DNF Review @ 41%: And the Hippos Were Boiled in their Tanks by Burroughs and Kerouac

I’d say this cover matches the inside of this book. Blah.

Blurb:

In the summer of 1944, a shocking murder rocked the fledgling Beats. William S. Burroughs and Jack Kerouac, both still unknown, we inspired by the crime to collaborate on a novel, a hard-boiled tale of bohemian New York during World War II, full of drugs and art, obsession and brutality, with scenes and characters drawn from their own lives. Finally published after more than sixty years, this is a captivating read, and incomparable literary artifact, and a window into the lives and art of two of the twentieth century’s most influential writers.

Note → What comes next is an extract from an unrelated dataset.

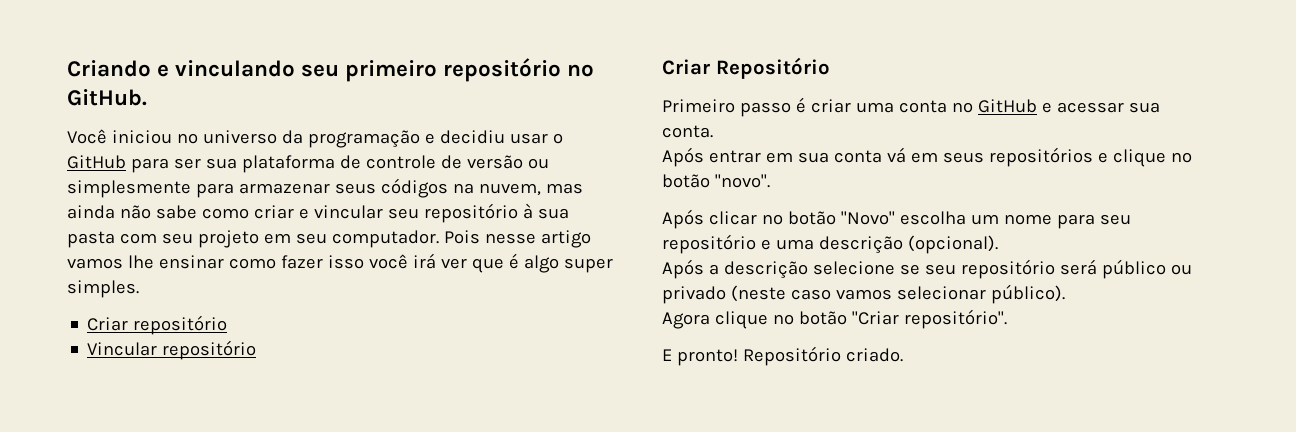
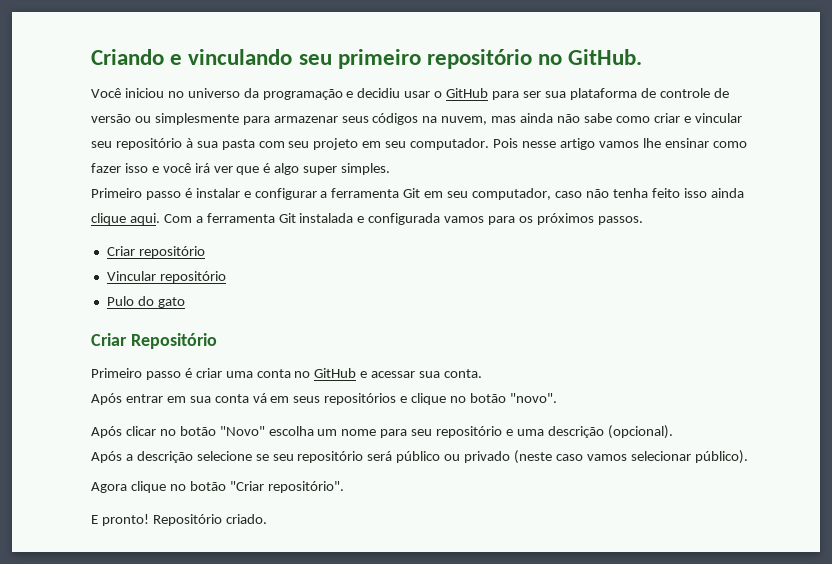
- Pois nesse artigo vamos lhe ensinar como fazer isso você irá ver que é algo super simples.
+ Pois nesse artigo vamos lhe ensinar como fazer isso e você irá ver que é algo super simples.
+ Primeiro passo é instalar e configurar a ferramenta Git em seu computador, caso não tenha feito isso ainda clique aqui. Com a ferramenta Git instalada e configurada vamos para os próximos passos.
+ Pulo do gato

The occasional internal laugh is what kept me reading this through the beginning and in hopes that the noise would materialize into a great story . . . but, it kept going on and on with what seemed to be the continuation of well, just more noise. I realize that this book stands for these influential author’s collaboration before they were even famous, but the problem is that I haven’t read anything by Kerouac before and only one book by Burroughs, in which I only remember one thing from the whole book and do not remember the title. My tolerance is 100 pages of noise before something drops to get me hooked and this book, and I either missed the boat altogether or it’s just plain noise and it gets ★★☆☆☆ two out of five stars for what I happened to read.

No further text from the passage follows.